Local zoning would have easily allowed for an ostentatious eight-bedroom hilltop house with a five-car garage, but when the friends finally decided to expand beyond their shed, they instead fought for legal permission to build two cabins with footprints of just 290 square feet each. 

The two buildings are not simply an aggregation of the standard real-estate units of kitchen, bedroom, and bathroom, Cheshire says. Each contains
a single ground-level space with a mezzanine sleeping platform overhead, a lavatory tucked beneath the stairway, and a simple outdoor shower atop a rock. “The way the owners live was examined in a way that sought opportunities for efficiency,” says the designer. “What was saved was poured into the quality of life, not the scale of it. For example, there is no fundamentally programmed living room or bedroom in the space. They’re little platforms for a very precise, concise, and reasonably fluid way of living.”

Viewed from the outside, the cabins are deliberately abstract. Instead of blending into the landscape, they appear as strange, sculptural objects, “bobbing on the surface of this little hillside like boats adrift on a sea of grass,” Cheshire says. 

There is no evidence of a roof, floor-line, or foundation—not even doors. To enter, visitors step onto a flat boulder and through a sliding window. The other windows are limited to small apertures in each wall that carefully frame specific views.    

Building on such a consolidated footprint and sharing labor and resources enabled the owners to minimize their consumption of raw materials and keep costs low. Local carpenters were called in to construct the cabins very simply, using sustainable cedar and pine. And rather than employing synthetic preservation methods, Cheshire worked with an Auckland timber merchant to char the external faces of the boards with an improvised blowtorch system—a take on the centuries-old shou-sugi-ban process that originated in Japan. 
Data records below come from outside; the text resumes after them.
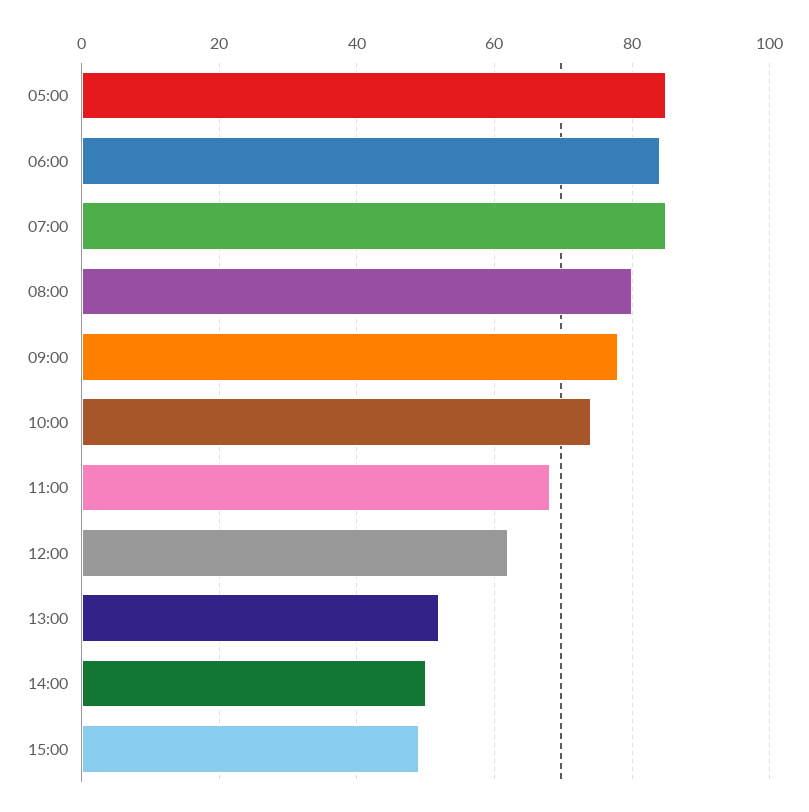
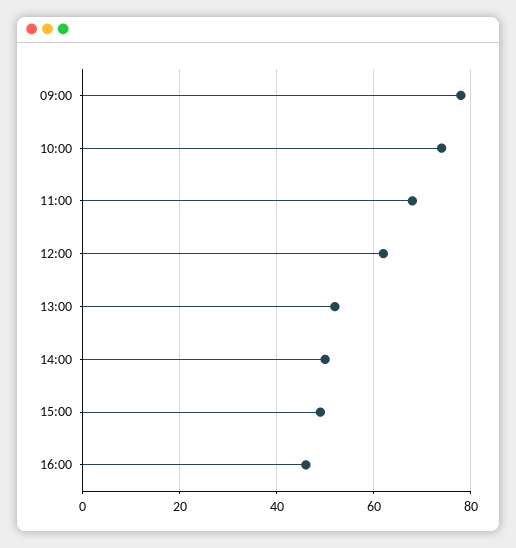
05:00: 85 -> none
06:00: 85 -> none
07:00: 85 -> none
08:00: 80 -> none
16:00: none -> 45

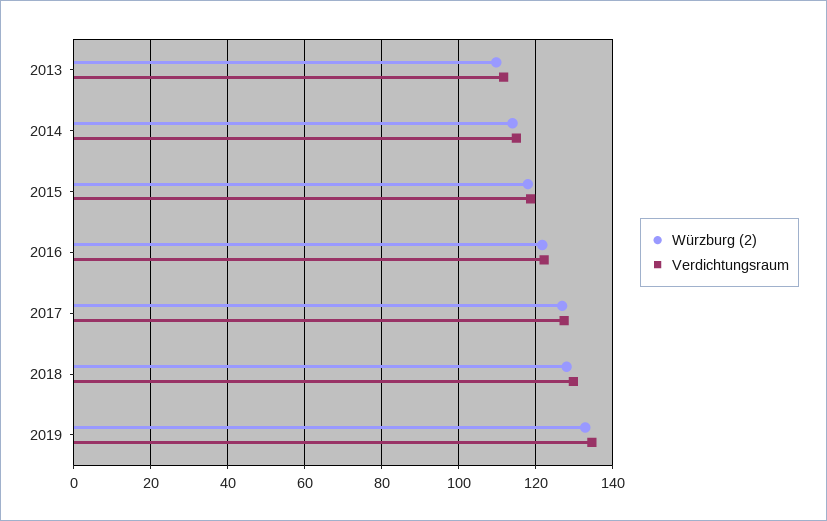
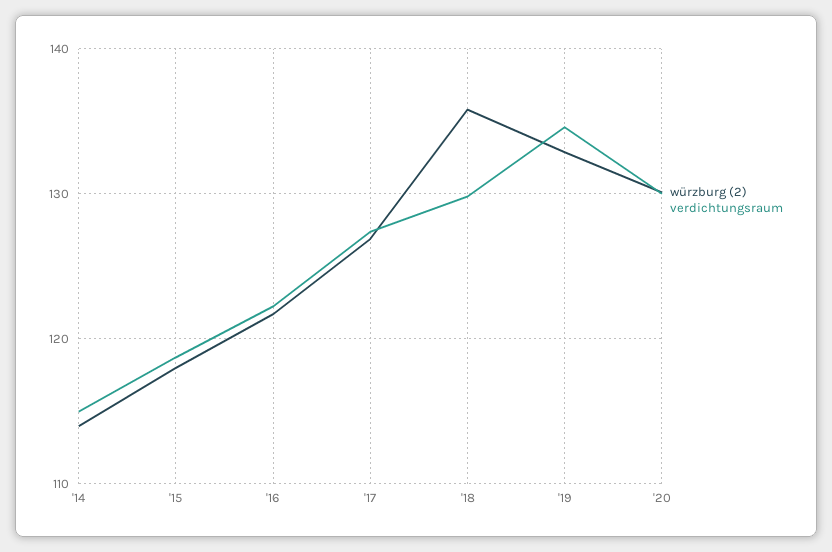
Würzburg (2), 2013: 110 -> none
Verdichtungsraum, 2013: 112 -> none
Würzburg (2), 2018: 128 -> 136
Würzburg (2), '20: none -> 130
Verdichtungsraum, '20: none -> 130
The cabins are also self-sufficient and off the grid, harvesting solar power and rainwater, which is later treated by a low-pressure septic system and released back to the soil through a network of driplines (perforated tubes that release wastewater at a slow enough rate for the soil to absorb).

Inside, a radical inversion took place. Instead of opening onto the landscape, the interior of each cabin was designed as a retreat from it. The biologist chose a light, warm plywood interior, exhibiting natural timber grain, while the gallerist went with dark, gleaming remnants of formply—a resin-coated plywood—that, the designer says, give the feeling of stepping into outer space. 

The controversy these modest buildings caused in New Zealand fits into a much larger conversation about the future of housing: “These cabins propose such a radically different way of living that it was immediately read not just as a proposition about the future but a critique of the present—for a lot of people that means a critique of their lives and assumed values,” Cheshire says. “Quality architecture with a carefully crafted atmosphere can compensate for a sacrifice of size.”